> RECORDS SHOWN:
• • •

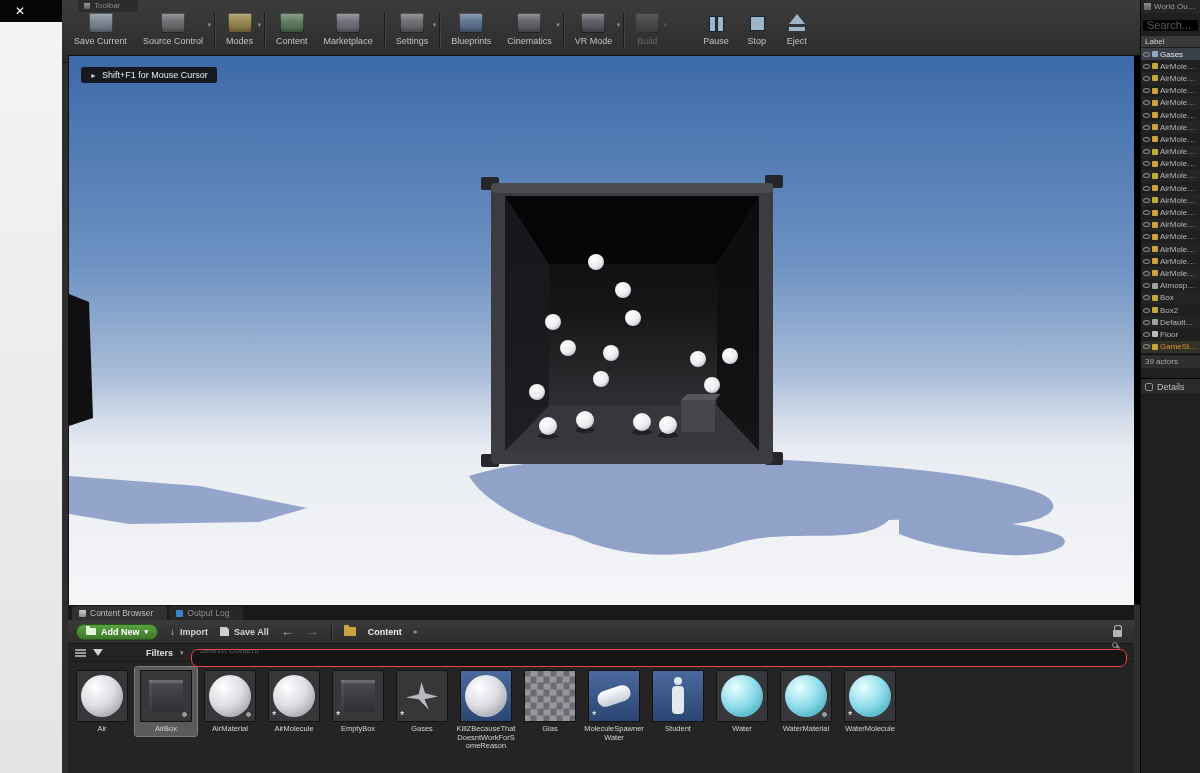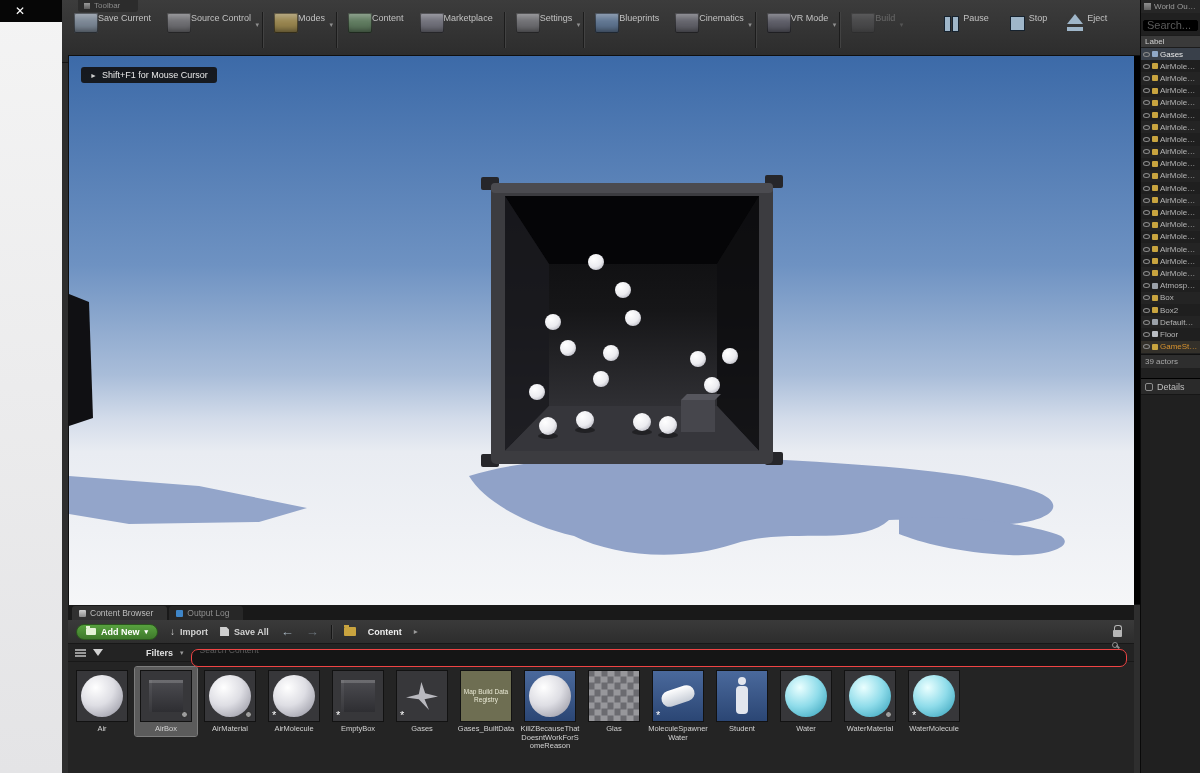--- a/index.html
+++ b/index.html
@@ -25,7 +25,7 @@
   .toolbar-tab .mini-sq { width:6px; height:6px; background:linear-gradient(#9a9a9a,#5c5c5c); }
   .toolbar-buttons { position:absolute; left:4px; top:11px; right:4px;
     display:flex; align-items:flex-start; }
-  .tbtn { display:flex; align-items:flex-start; padding:2px 8px;
+  .tbtn { display:flex; flex-direction:column; align-items:center; padding:2px 8px;
     color:#c2c2c2; font-size:9px; position:relative; white-space:nowrap; }
   .tbtn.disabled { opacity:.35; }
   .tbtn .caret { position:absolute; right:0; top:10px; font-size:7px; color:#909090; }

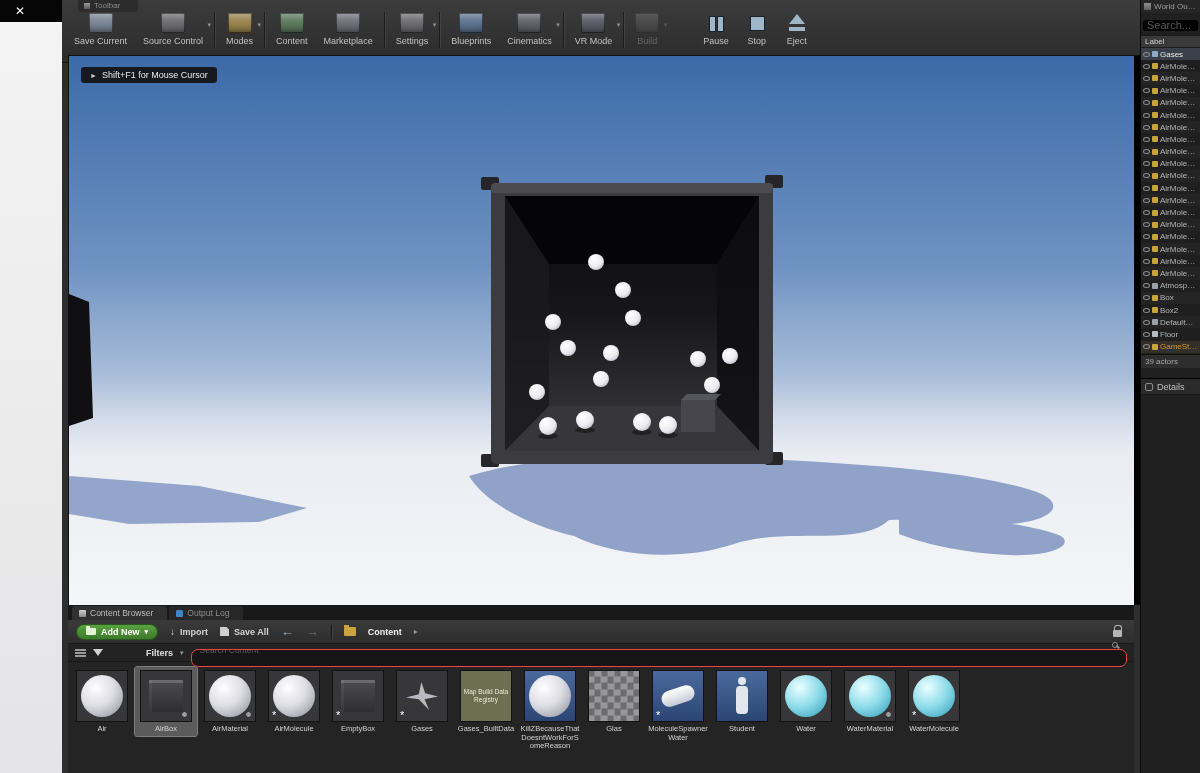--- a/index.html
+++ b/index.html
@@ -472,14 +472,6 @@
           <div class="tile-label">Gases</div>
         </div>
 
-        <div class="tile">
-          <div class="th th-olive">
-
-            <span class="bd-text">Map Build Data Registry</span>
-
-          </div>
-          <div class="tile-label">Gases_BuiltData</div>
-        </div>
 
         <div class="tile">
           <div class="th th-blue">

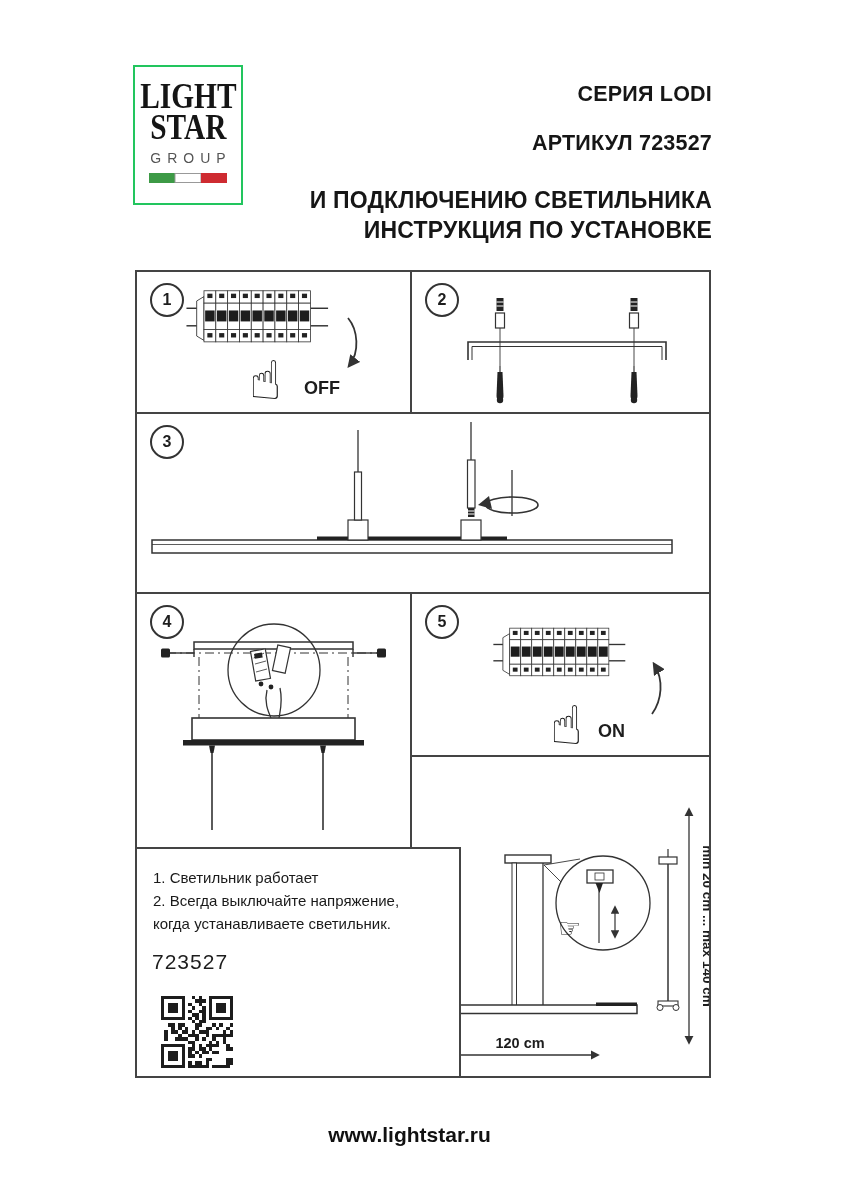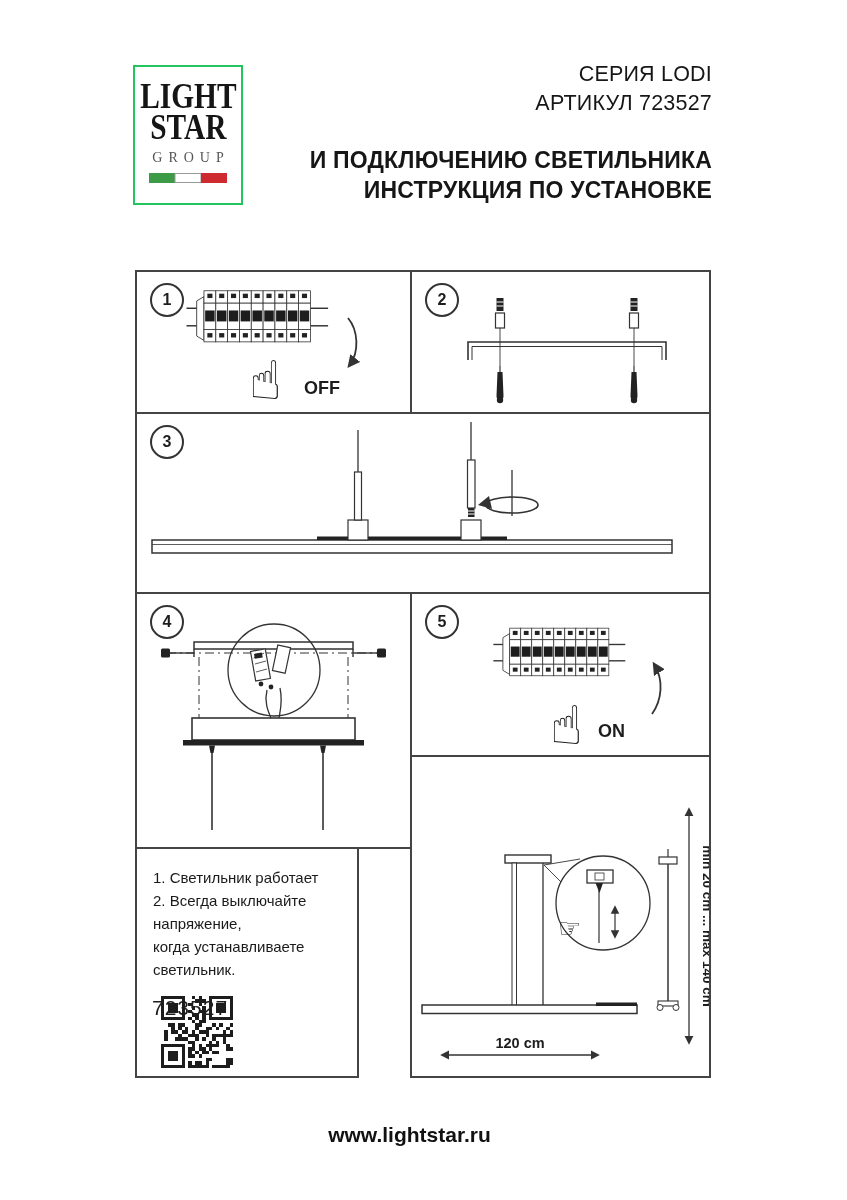--- a/index.html
+++ b/index.html
@@ -16,7 +16,7 @@
 
   
   #hdr{position:absolute;right:135px;top:60px;text-align:right;color:#161616;}
-  .hdr-series{font-size:21.5px;font-weight:normal;line-height:29px;letter-spacing:.2px;}
+  .hdr-series{font-size:21.5px;font-weight:bold;line-height:29px;letter-spacing:.2px;margin-top:20px;}
   .hdr-title{margin-top:27px;font-size:23px;font-weight:bold;line-height:30px;letter-spacing:.2px;}
 
   

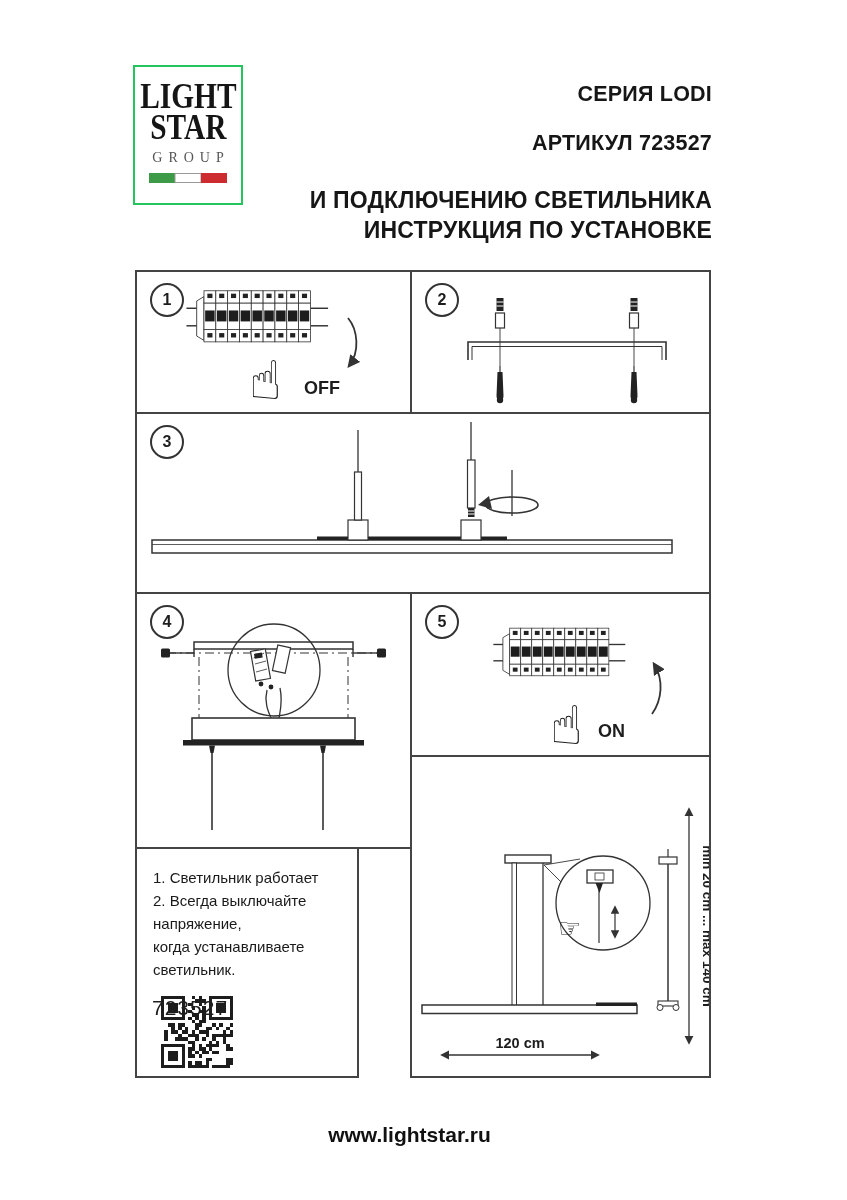--- a/index.html
+++ b/index.html
@@ -12,7 +12,7 @@
         display:flex;flex-direction:column;align-items:center;padding-top:15px;}
   .logo-word{font-family:"Liberation Serif",serif;font-weight:bold;font-size:35px;
              line-height:0.88;transform:scaleX(0.84);color:#151515;}
-  .logo-group{font-size:14px;letter-spacing:6px;padding-left:6px;color:#555;margin:6px 0 7px;font-family:Liberation Serif, serif;}
+  .logo-group{font-size:14px;letter-spacing:6px;padding-left:6px;color:#555;margin:6px 0 7px;}
 
   
   #hdr{position:absolute;right:135px;top:60px;text-align:right;color:#161616;}

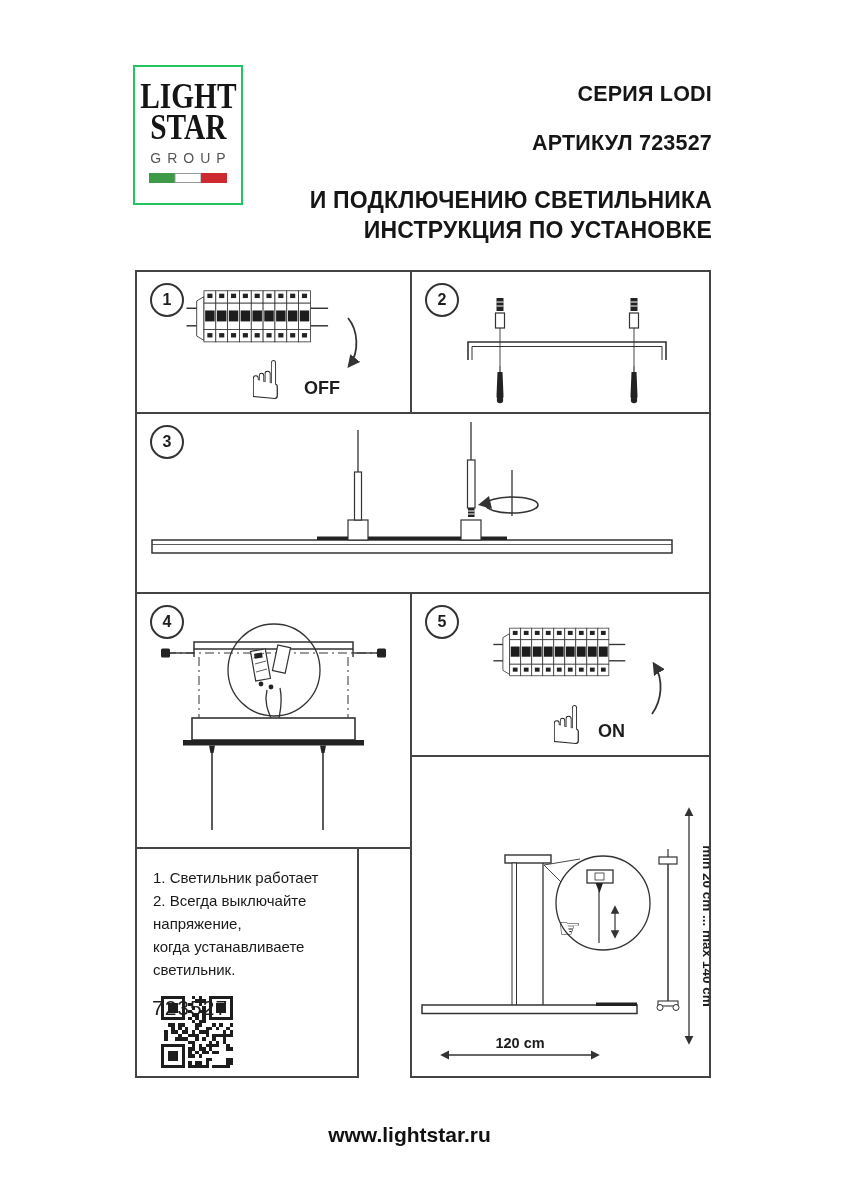--- a/index.html
+++ b/index.html
@@ -27,7 +27,7 @@
   #c4{left:135px;top:592px;width:277px;height:257px;}
   #c5{left:410px;top:592px;width:301px;height:165px;}
   #c6{left:410px;top:755px;width:301px;height:323px;}
-  #c7{left:135px;top:847px;width:224px;height:231px;}
+  #c7{left:135px;top:847px;width:326px;height:231px;}
 
   svg.diag{position:absolute;left:0;top:0;width:100%;height:100%;}
   .stepnum{position:absolute;left:13px;top:11px;width:30px;height:30px;border:2px solid #333;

• • •

From the listing above, pick out every line containing "direction".

> SOLUTION:
+  .tbtn { display:flex; flex-direction:column; align-items:center; padding:2px 8px;
         display:flex;flex-direction:column;align-items:center;padding-top:15px;}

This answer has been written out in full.